Ecuadorian government orders the deportation of Cuban journalist Alondra Santiago

The Cuban journalist is accused of committing acts against public security, in a measure seen as an act of censorship and authoritarianism

June 27, 2024 by Pablo Meriguet
Photo via Alondra Santiago/X

On June 24, 2024, the right-wing government of Daniel Noboa revoked the visa of Alondra Santiago, a Cuban journalist who has lived in Ecuador for over 19 years. Santiago, whose mother is Ecuadorian, became popular in recent years for her criticism against the latest neoliberal governments in Ecuador. The Ecuadorian government gave Santiago five days to leave Ecuador.

In a document, the Foreign Ministry accuses Santiago of “having committed acts that threaten public security and the structure of the State”. However, the communication does not specify the acts of which the journalist is accused. In another communiqué, the Ministry of the Interior stated that the Center for Strategic Intelligence (CIES) issued an alert on Santiago’s activities, but that such information is “secret”. Therefore, no state institution can satisfactorily explain what motivated the decision of the Executive.

However, many people suspect that the measure has to do with a video published on May 31, 2024, in which Santiago sings the national anthem while reciting criticisms against the government of Daniel Noboa. These suspicions seemed to be confirmed when, on June 25, the Executive surprisingly ordered a national radio and television broadcast in which the message “out of respect for the country” appeared, then the national anthem of Ecuador was played and, in the end, the phrase “the new Ecuador resolves” appeared.

Santiago has insisted that she did not commit any crime, and that, in reality, the revocation of her visa is retaliation by the “authoritarian government” of Noboa for having been a strong critic of his administration. 

“This is, without a doubt, an attack on freedom of the press and expression. This government wants to silence me at all costs, but I will NOT remain silent. That has never been an option,” she said in a post on June 25.

Santiago hopes to obtain from a judge a precautionary measure to prevent her deportation. “In the face of abuse and excessive power, it will be the justice system that will put a stop to this arbitrariness,” says the journalist.

Reactions in favor of and against Alondra Santiago’s deportation

The Executive’s measure generated a great deal of controversy in national politics. Several right-wing and left-wing politicians and journalists condemned the revocation of Santiago’s visa, appealing to the defense of the right to freedom of expression that Ecuadorians supposedly enjoy, and have expressed their solidarity with Santiago. 

“Daniel Noboa has just revoked the visa of a journalist for considering her a ‘threat to public security and the structure of the State.’ A JOURNALIST. Yesterday it was Sol Borja, Jose Luis Cañizares and Fabricio Vela. Today it is Alondra Santiago. Tomorrow, who will they come for? A dictatorship is officially established in the ‘New Ecuador’. You are not alone, [Alondra Santiago],” said National Assemblywoman Jahiren Noriega.

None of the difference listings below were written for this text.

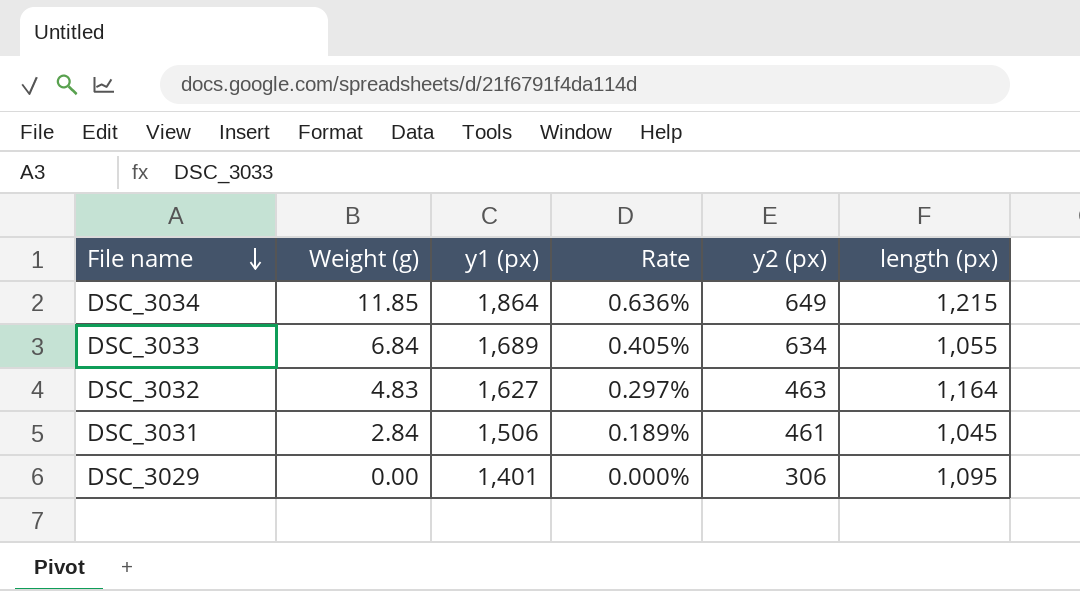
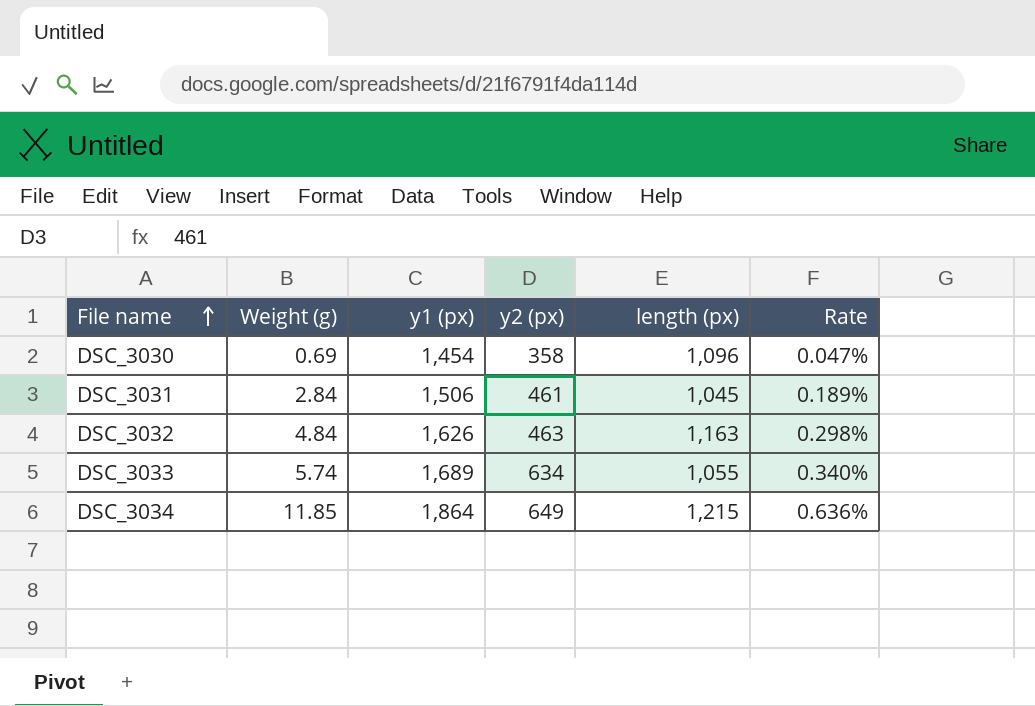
row order: File name descending -> File name ascending
column Rate | position: 4 -> 6
row DSC_3029: 0.00 | 1,401 | 0.000% | 306 | 1,095 -> none
row DSC_3030: none -> 0.69 | 1,454 | 358 | 1,096 | 0.047%
DSC_3032 | Weight (g): 4.83 -> 4.84
DSC_3032 | y1 (px): 1,627 -> 1,626
DSC_3032 | length (px): 1,164 -> 1,163
DSC_3032 | Rate: 0.297% -> 0.298%
DSC_3033 | Weight (g): 6.84 -> 5.74
DSC_3033 | Rate: 0.405% -> 0.340%

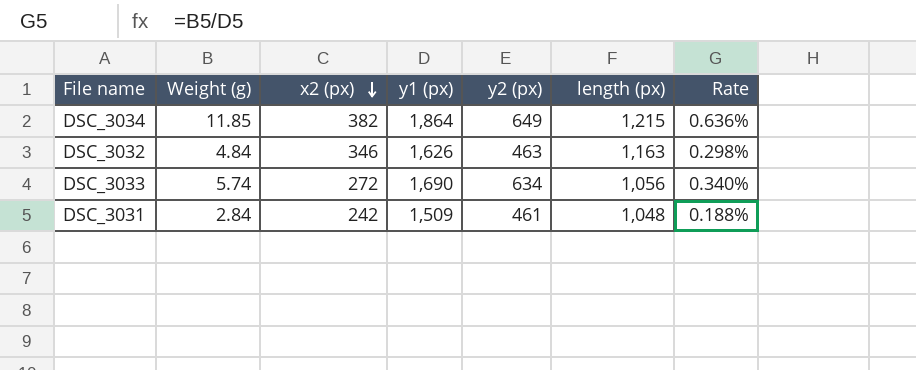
row order: File name ascending -> x2 (px) descending
column x2 (px) | position: none -> 3
row DSC_3030: 0.69 | 1,454 | 358 | 1,096 | 0.047% -> none
DSC_3033 | y1 (px): 1,689 -> 1,690
DSC_3033 | length (px): 1,055 -> 1,056
DSC_3031 | y1 (px): 1,506 -> 1,509
DSC_3031 | length (px): 1,045 -> 1,048
DSC_3031 | Rate: 0.189% -> 0.188%

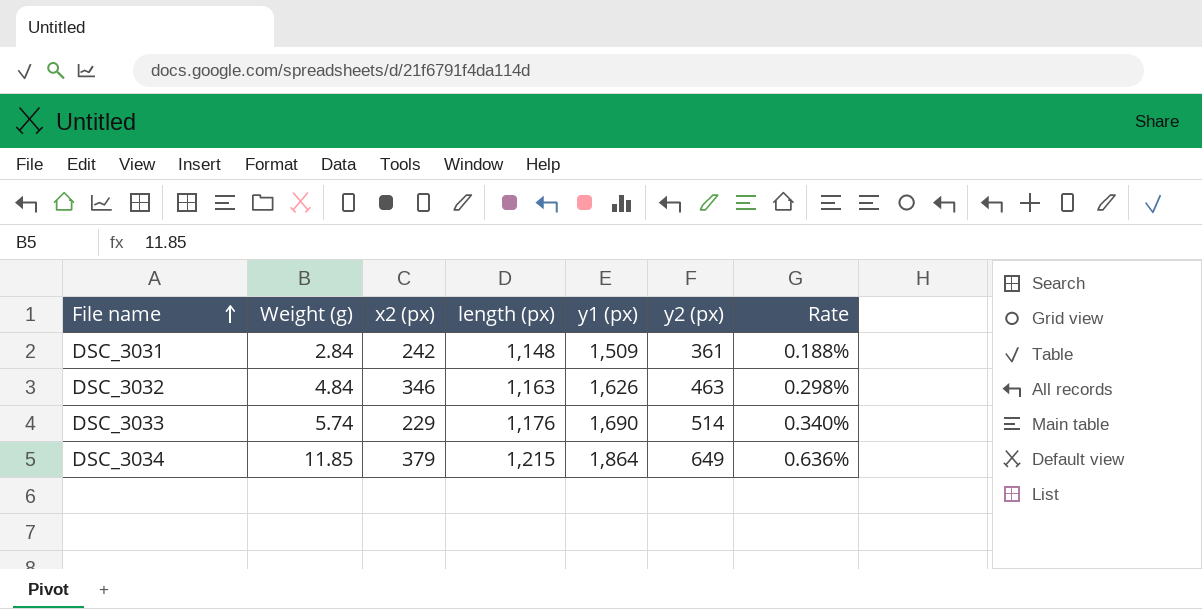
row order: x2 (px) descending -> File name ascending
column length (px) | position: 6 -> 4
DSC_3031 | length (px): 1,048 -> 1,148
DSC_3031 | y2 (px): 461 -> 361
DSC_3033 | x2 (px): 272 -> 229
DSC_3033 | length (px): 1,056 -> 1,176
DSC_3033 | y2 (px): 634 -> 514
DSC_3034 | x2 (px): 382 -> 379

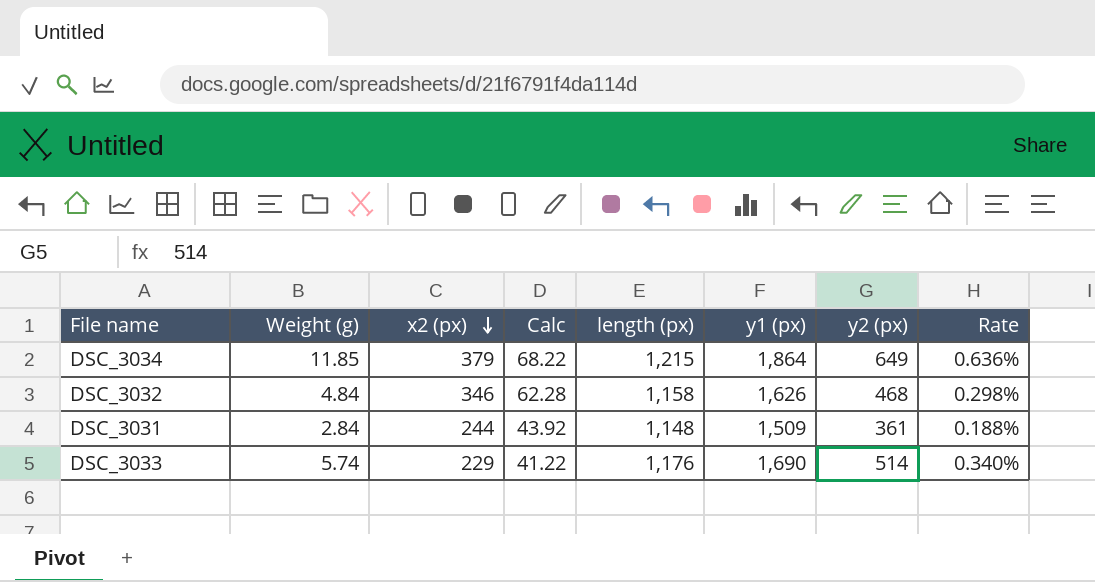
row order: File name ascending -> x2 (px) descending
column Calc | formula: none -> [x2 (px)] * 0.18
DSC_3032 | length (px): 1,163 -> 1,158
DSC_3032 | y2 (px): 463 -> 468
DSC_3031 | x2 (px): 242 -> 244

On the other hand, hundreds of xenophobic messages were written on several social networks supporting the government’s measure and demanding the deportation of any foreigner who disagrees with the Executive’s measures. A few weeks ago, a group of people demonstrated in Guayaquil against Santiago’s video and demanded his deportation for allegedly having offended the lyrics of the national anthem through a parody. In response to this accusation, Santiago said “It was not a parody of the anthem; I would never disrespect it […]. The president made a very arbitrary and violent decision against me.”

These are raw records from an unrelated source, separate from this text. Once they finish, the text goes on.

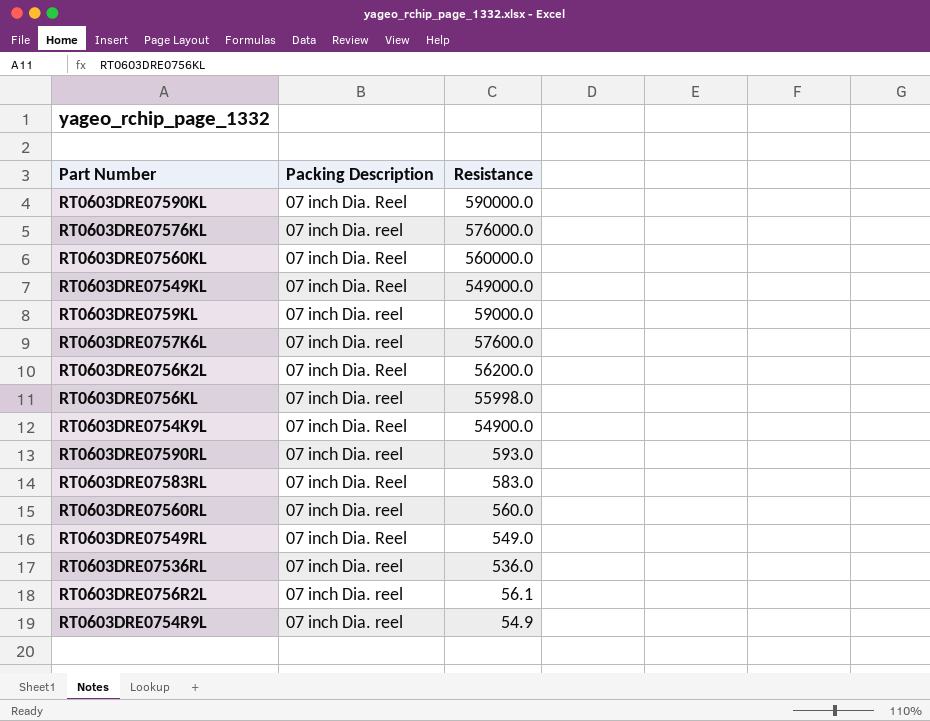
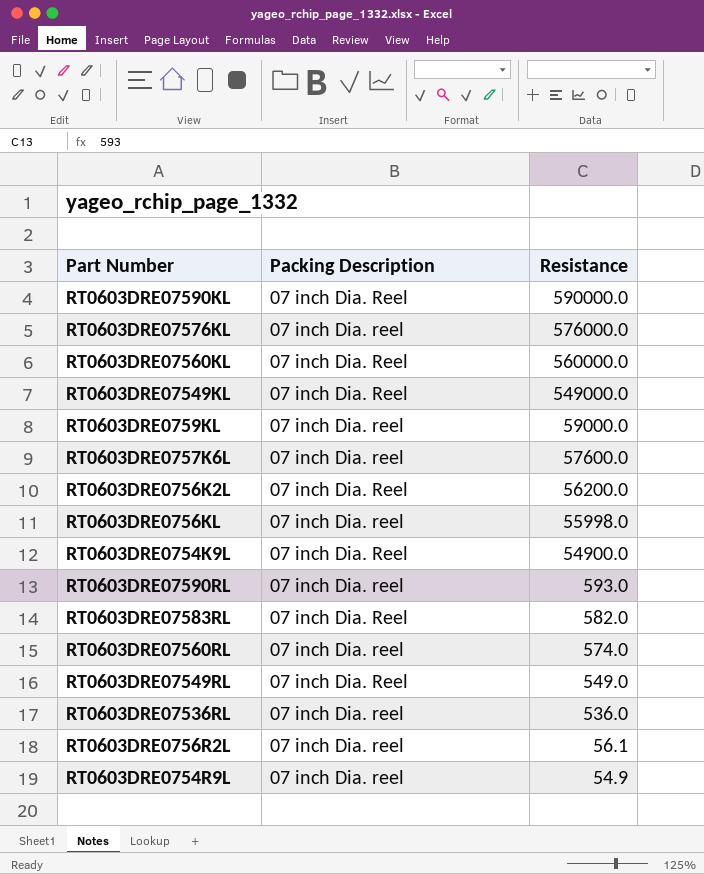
RT0603DRE07583RL | Resistance: 583.0 -> 582.0
RT0603DRE07560RL | Resistance: 560.0 -> 574.0

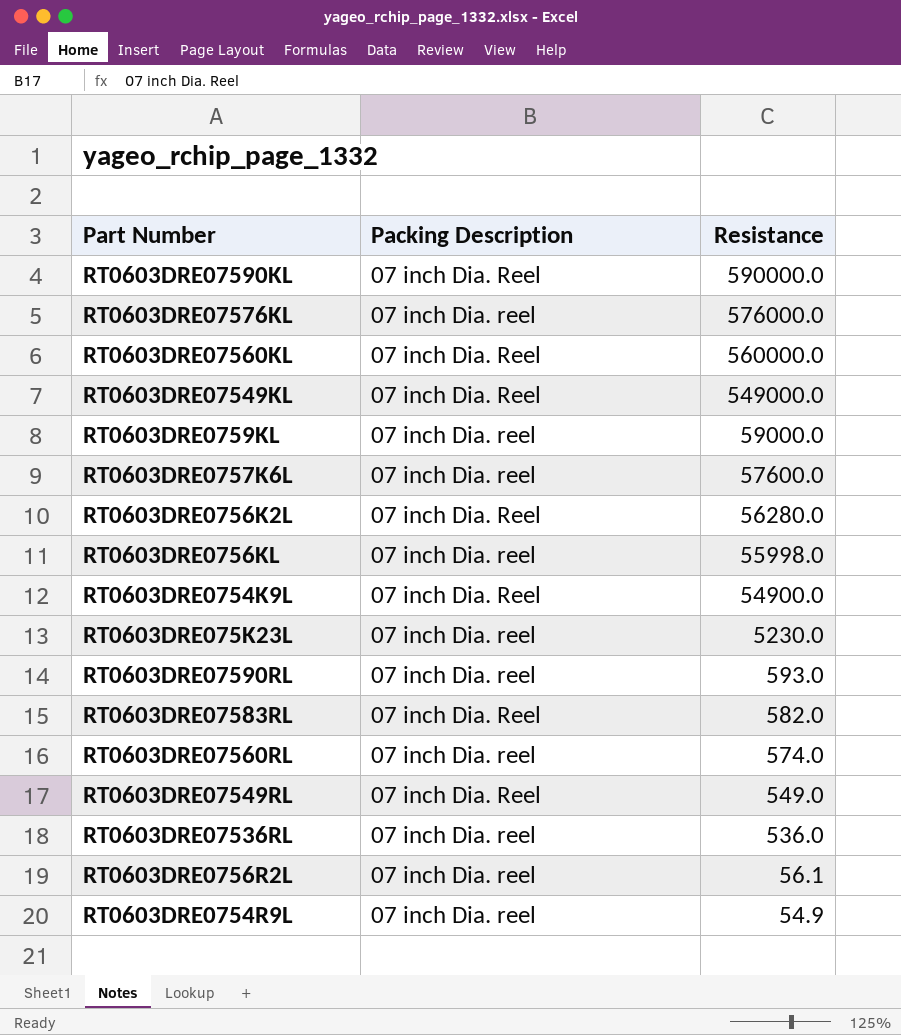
RT0603DRE0756K2L | Resistance: 56200.0 -> 56280.0
row RT0603DRE075K23L: none -> 07 inch Dia. reel | 5230.0

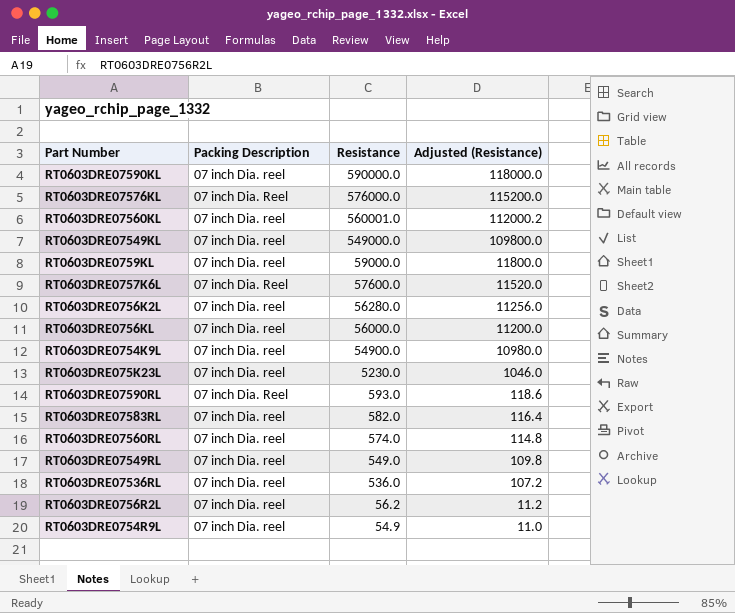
column Adjusted (Resistance) | formula: none -> [Resistance] * 0.2
RT0603DRE07590KL | Packing Description: 07 inch Dia. Reel -> 07 inch Dia. reel
RT0603DRE07576KL | Packing Description: 07 inch Dia. reel -> 07 inch Dia. Reel
RT0603DRE07560KL | Packing Description: 07 inch Dia. Reel -> 07 inch Dia. reel
RT0603DRE07560KL | Resistance: 560000.0 -> 560001.0
RT0603DRE07549KL | Packing Description: 07 inch Dia. Reel -> 07 inch Dia. reel
RT0603DRE0757K6L | Packing Description: 07 inch Dia. reel -> 07 inch Dia. Reel
RT0603DRE0756K2L | Packing Description: 07 inch Dia. Reel -> 07 inch Dia. reel
RT0603DRE0756KL | Resistance: 55998.0 -> 56000.0
RT0603DRE0754K9L | Packing Description: 07 inch Dia. Reel -> 07 inch Dia. reel
RT0603DRE07590RL | Packing Description: 07 inch Dia. reel -> 07 inch Dia. Reel
RT0603DRE07583RL | Packing Description: 07 inch Dia. Reel -> 07 inch Dia. reel
RT0603DRE07549RL | Packing Description: 07 inch Dia. Reel -> 07 inch Dia. reel
RT0603DRE0756R2L | Resistance: 56.1 -> 56.2

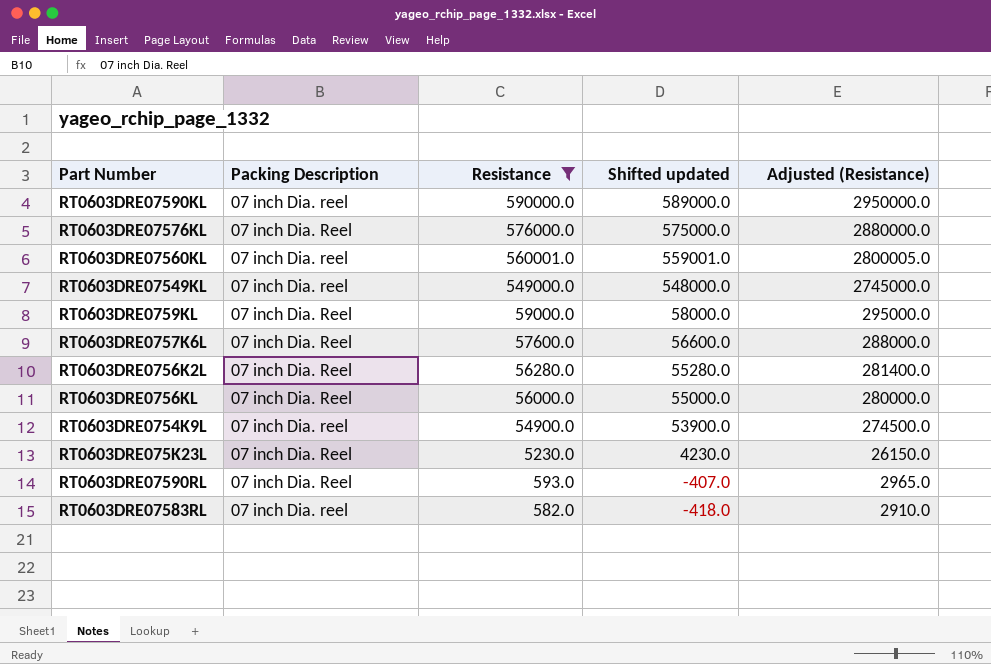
filter: none -> Resistance >= 582.0
column Shifted updated | formula: none -> [Resistance] - 1000
column Adjusted (Resistance) | formula: [Resistance] * 0.2 -> [Resistance] * 5
RT0603DRE0759KL | Packing Description: 07 inch Dia. reel -> 07 inch Dia. Reel
RT0603DRE0756K2L | Packing Description: 07 inch Dia. reel -> 07 inch Dia. Reel
RT0603DRE0756KL | Packing Description: 07 inch Dia. reel -> 07 inch Dia. Reel
RT0603DRE075K23L | Packing Description: 07 inch Dia. reel -> 07 inch Dia. Reel

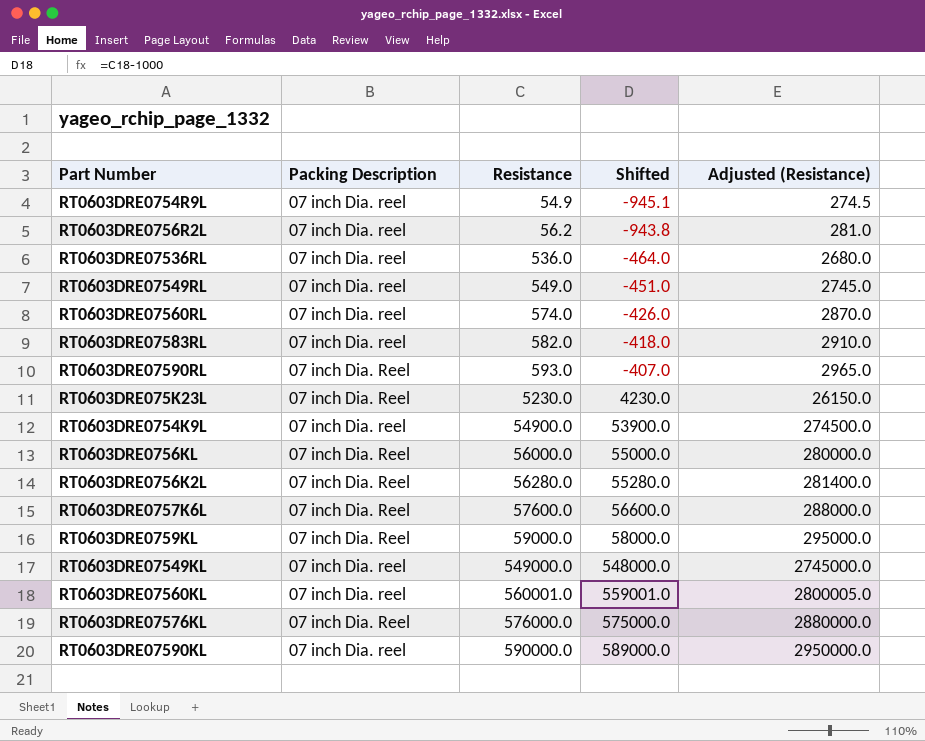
filter: Resistance >= 582.0 -> none
row order: Resistance descending -> Resistance ascending
column name: Shifted updated -> Shifted

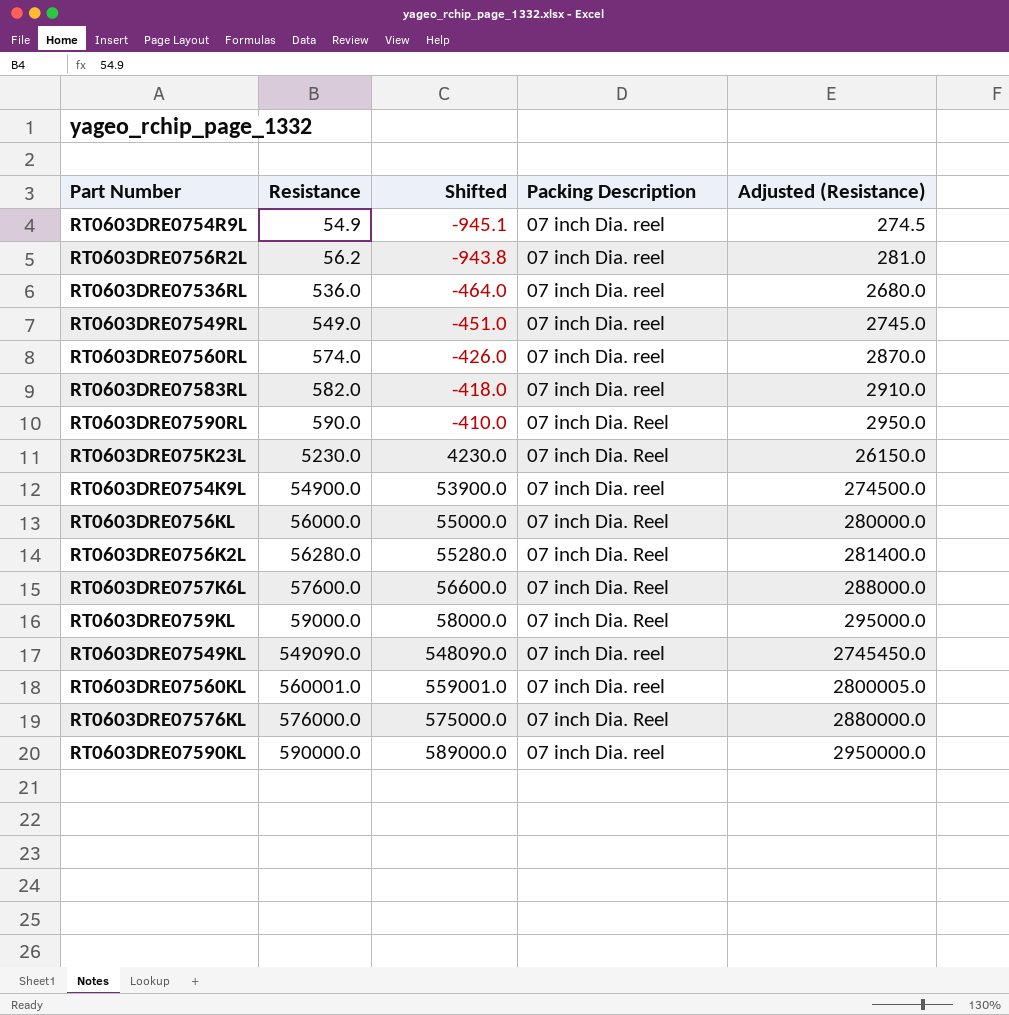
column Packing Description | position: 2 -> 4
RT0603DRE07590RL | Resistance: 593.0 -> 590.0
RT0603DRE07590RL | Shifted: -407.0 -> -410.0
RT0603DRE07590RL | Adjusted (Resistance): 2965.0 -> 2950.0
RT0603DRE07549KL | Resistance: 549000.0 -> 549090.0
RT0603DRE07549KL | Shifted: 548000.0 -> 548090.0
RT0603DRE07549KL | Adjusted (Resistance): 2745000.0 -> 2745450.0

Another controversial decision by Noboa

Noboa made this decision in the middle of a national economic and political crisis. Following the orders of the International Monetary Fund, the government increased the Value Added Tax (VAT), and will soon raise the price of gasoline, which, presumably, will provoke protests in several parts of the country. 

He also lost the support of the majority of the National Assembly, which a few days ago condemned his statements against several Latin American presidents in an interview with the New Yorker. A few weeks ago, the first lady, Lavinia Valbonesi, was involved in a controversial business that intended to build several buildings in a protected area of the Ecuadorian coast.

As a result, the popularity that Noboa’s government enjoyed in the first months of his term has been eroded according to the latest polls, which cast doubt on whether he will be able to win the long-awaited presidential reelection.